Applying for a Mortgage? Why All Three Of Your Credit Scores Matter
June 26, 2012 2:54 pm Leave your thoughts
If you’re in the market to buy a home, checking your credit score will most likely be one of the first steps you take before applying for a mortgage. Not only will this tell you where you stand credit wise, but it will also help you pinpoint any errors or areas that may need improvement before you apply. After all, the higher your FICO score, the better your interest rate and terms, which could save you several thousands of dollars over the life of the loan.
What many new homebuyers don’t realize, though, is that when you apply for a home loan, all three of your credit scores matter. That’s right, you actually have three credit scores, one for each of your three credit reports from the three main credit reporting agencies: Equifax, Experian, and TransUnion.
With almost any other type of loan—whether it be a credit card, personal loan, auto loan, etc.—a lender will typically pull only one of your credit reports and one of your credit scores to determine whether or not to approve your application. But when it comes to mortgage loans, there is an exception to the “one report, one score” lending decision process.
When you apply for a mortgage loan, the mortgage lender will pull all three of your credit reports and FICO scores—not just one of each. And if you’re applying for a mortgage jointly—with a spouse or significant other—the mortgage lender will actually pull all three of their credit reports and scores, too. This means, six credit reports and six credit scores will be accessed when applying for a mortgage jointly.
Weeding through three to six different credit reports and scores can get complicated. To simplify and streamline the process, the lender will pull what is called a “Residential Mortgage Credit Report,” or “RMCR.” These reports are more commonly known as a “Tri-Merge” report because it combines all three credit reports and scores into one merged file for each applicant.
Once the lender accesses your tri-merged report, he or she wil then use your middle credit score—dismissing the highest and lowers of your credit scores —to make the lending decision.
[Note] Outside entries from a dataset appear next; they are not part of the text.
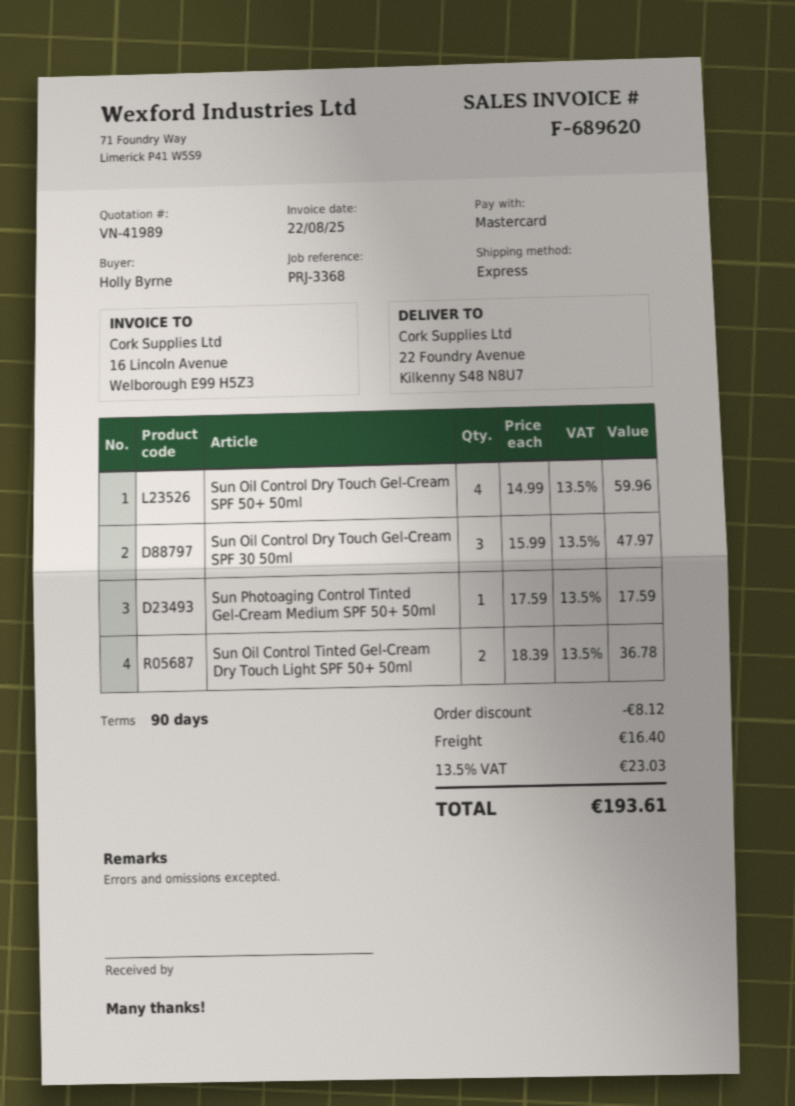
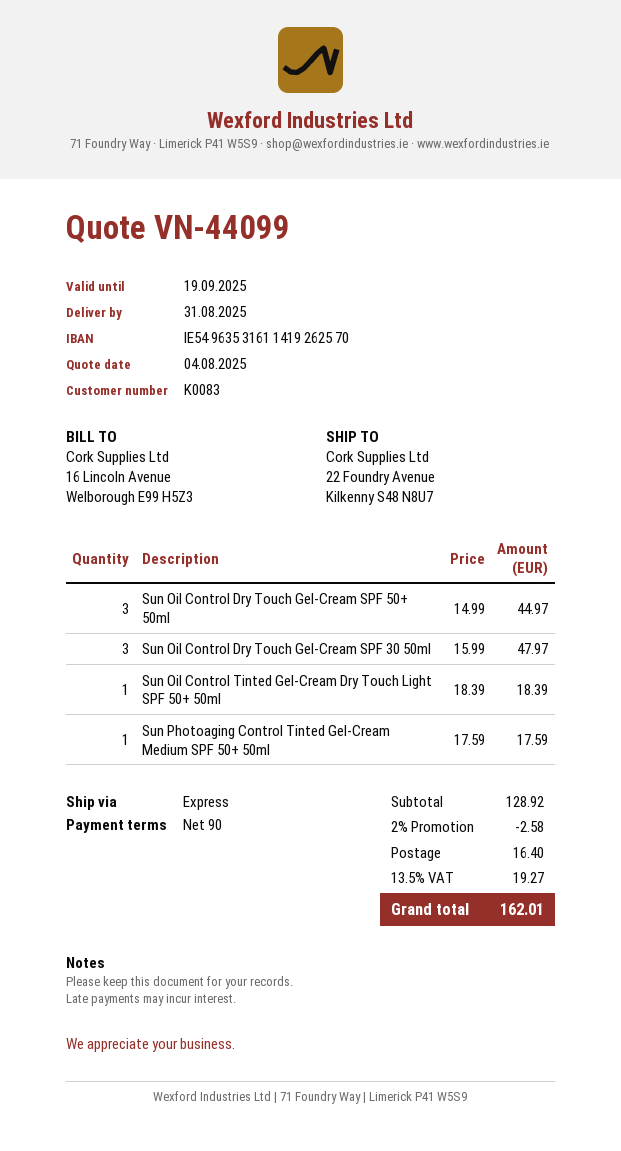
quote number: VN-41989 -> VN-44099
Sun Oil Control Dry Touch Gel-Cream SPF 50+ 50ml: 4 x 14.99 = 59.96 -> 3 x 14.99 = 44.97
Sun Oil Control Tinted Gel-Cream Dry Touch Light SPF 50+ 50ml: 2 x 18.39 = 36.78 -> 1 x 18.39 = 18.39
discount: 8.12 -> 2.58
tax: 13.5% = 23.03 -> 13.5% = 19.27
total: 193.61 -> 162.01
This is why it’s so important to make sure you have good credit scores at all three of the credit reporting agencies. Otherwise, you simply wouldn’t know which one of your three credit scores would be your middle score.
Credit Expert Witness, John Ulzheimer, is the President of Consumer Education at SmartCredit.com, the credit blogger for Mint.com, and a Contributor for the National Foundation for Credit Counseling. He is an expert on credit reporting, credit scoring and identity theft. Formerly of FICO, Equifax and Credit.com, John is the only recognized credit expert who actually comes from the credit industry. Follow him on Twitter here.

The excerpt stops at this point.